Iba así por la calle de su amargura. En la garganta el llanto amenazaba. Decidió tomar un automóvil, ¿Cómo llorar allí en la calle? ¿Para qué mostrar a los demás los sufrimientos de una? No comprendería nadie al verla. Y si comprendiesen tal vez se ofenderían. Si ofende el estar una contenta, ¿cómo no ha de ofender el estar triste y el llorar?

Levantó la cabeza y miró a la calle para llamar un auto. Y entonces vio a los dos hombres que caminaban delante de ella, a sus jueces. Sin duda ella, que casi corriera, los alcanzó. Tuvo un gran deseo de pedirles perdón, de decirles que ella adoraba a Lichito, que no era el haber faltado contra el reglamento lo que le importaba, sino el que fuesen a imaginar que ella no quería a aquel chiquito: amor de su vida, tesoro de su ternura y de su contento. Quiso hacer esto, pero le faltó valor. ¡Daba una rabia ser tan zonza, tan tímida!

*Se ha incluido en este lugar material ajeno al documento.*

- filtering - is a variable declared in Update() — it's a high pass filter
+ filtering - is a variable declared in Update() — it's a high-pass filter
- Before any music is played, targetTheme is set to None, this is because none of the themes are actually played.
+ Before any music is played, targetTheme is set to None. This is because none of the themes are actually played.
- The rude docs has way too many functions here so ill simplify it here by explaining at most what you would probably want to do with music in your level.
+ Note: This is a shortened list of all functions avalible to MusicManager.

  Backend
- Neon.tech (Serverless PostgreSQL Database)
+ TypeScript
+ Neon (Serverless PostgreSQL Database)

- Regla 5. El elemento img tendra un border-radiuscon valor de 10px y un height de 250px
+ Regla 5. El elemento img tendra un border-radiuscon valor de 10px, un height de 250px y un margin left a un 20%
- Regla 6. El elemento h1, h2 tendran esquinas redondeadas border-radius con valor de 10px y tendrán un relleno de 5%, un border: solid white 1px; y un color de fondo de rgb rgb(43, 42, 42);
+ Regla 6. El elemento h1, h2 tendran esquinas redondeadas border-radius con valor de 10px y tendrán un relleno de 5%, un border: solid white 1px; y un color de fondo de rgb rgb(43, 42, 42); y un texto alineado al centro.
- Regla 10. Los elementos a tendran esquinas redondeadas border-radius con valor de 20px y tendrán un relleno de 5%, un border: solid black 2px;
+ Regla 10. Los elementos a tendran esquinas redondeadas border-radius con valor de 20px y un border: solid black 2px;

Los dos hombres hablaban de ella.

— Estas maestras tienen una habilidad especial para hacerse antipáticas — dijo el padre de Lichito.

El otro, sin duda, no quiso aprobar esta generalización, y, limitando el caso a María del Rosario, afirmó:

—Lo que hay es que esa muchacha le habrá tomado antipatía a su chico...

— ¡Se precisa mucha maldad para eso! Un chiquito tan lindo, tan inteligente, tan simpático...

— Hay mujeres perversas...

María del Rosario sólo oyó el eco de miseria de estas palabras. Dentro de un automóvil allí estaba, con la cabeza torcida, en una angustia sin fin. El pañuelito, que daba vueltas sobre sus ojos, ya no tenía un solo punto que no estuviese empapado. Y a cada rato, entre un llanto que concluía y otro que comenzaba, sus labios alargábanse en el aire para besar. ¿A quién besaba la pobre María del Rosario ? Besaba a aquel chiquito que tanto le hacía sufrir y a aquel otro que la dejó sola en la vida, haciéndola padecer infinitamente. ¿Por qué, Señor, aquello que nos hace sufrir es lo que más amamos en nuestra pobre vida?